[[ Record excerpts open ]]
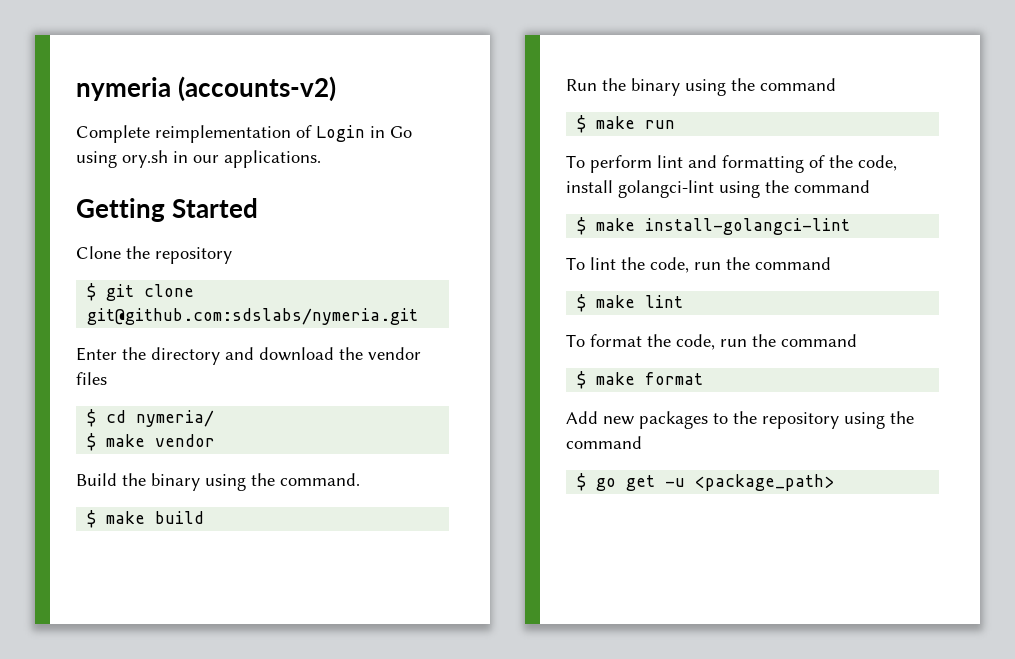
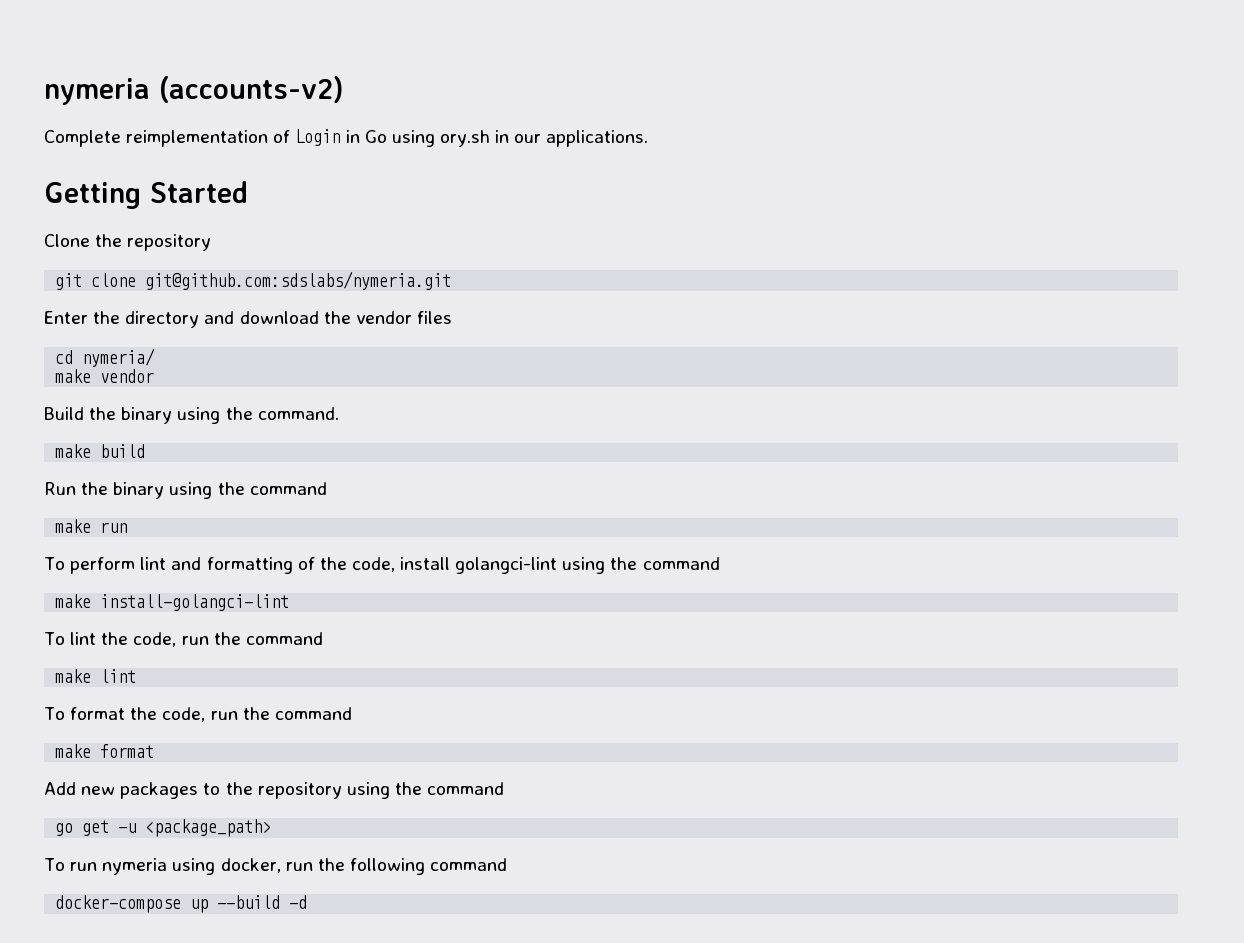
[87,283,97,301] $ -> (212, 242) none
[87,409,97,427] $ -> (452, 317) none
[87,433,97,451] $ -> (156, 357) none
[87,510,97,528] $ -> (339, 413) none
[577,115,587,133] $ -> (327, 488) none
[577,217,587,235] $ -> (720, 563) none
[577,294,587,312] $ -> (323, 638) none
[577,371,587,389] $ -> (352, 713) none
[577,473,587,491] $ -> (505, 788) none
(835, 482) none -> [44,858,508,875] [55,895,308,913] // To run nymeria using docker, run the following command // docker-compose up --build -d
[[ Record excerpts closed ]]
**What to produce:**
Please copy the data shown above word for word, omitting the pictures.

**Exercise response:**
[87,283,97,301] $ -> (212, 242) none
[87,409,97,427] $ -> (452, 317) none
[87,433,97,451] $ -> (156, 357) none
[87,510,97,528] $ -> (339, 413) none
[577,115,587,133] $ -> (327, 488) none
[577,217,587,235] $ -> (720, 563) none
[577,294,587,312] $ -> (323, 638) none
[577,371,587,389] $ -> (352, 713) none
[577,473,587,491] $ -> (505, 788) none
(835, 482) none -> [44,858,508,875] [55,895,308,913] // To run nymeria using docker, run the following command // docker-compose up --build -d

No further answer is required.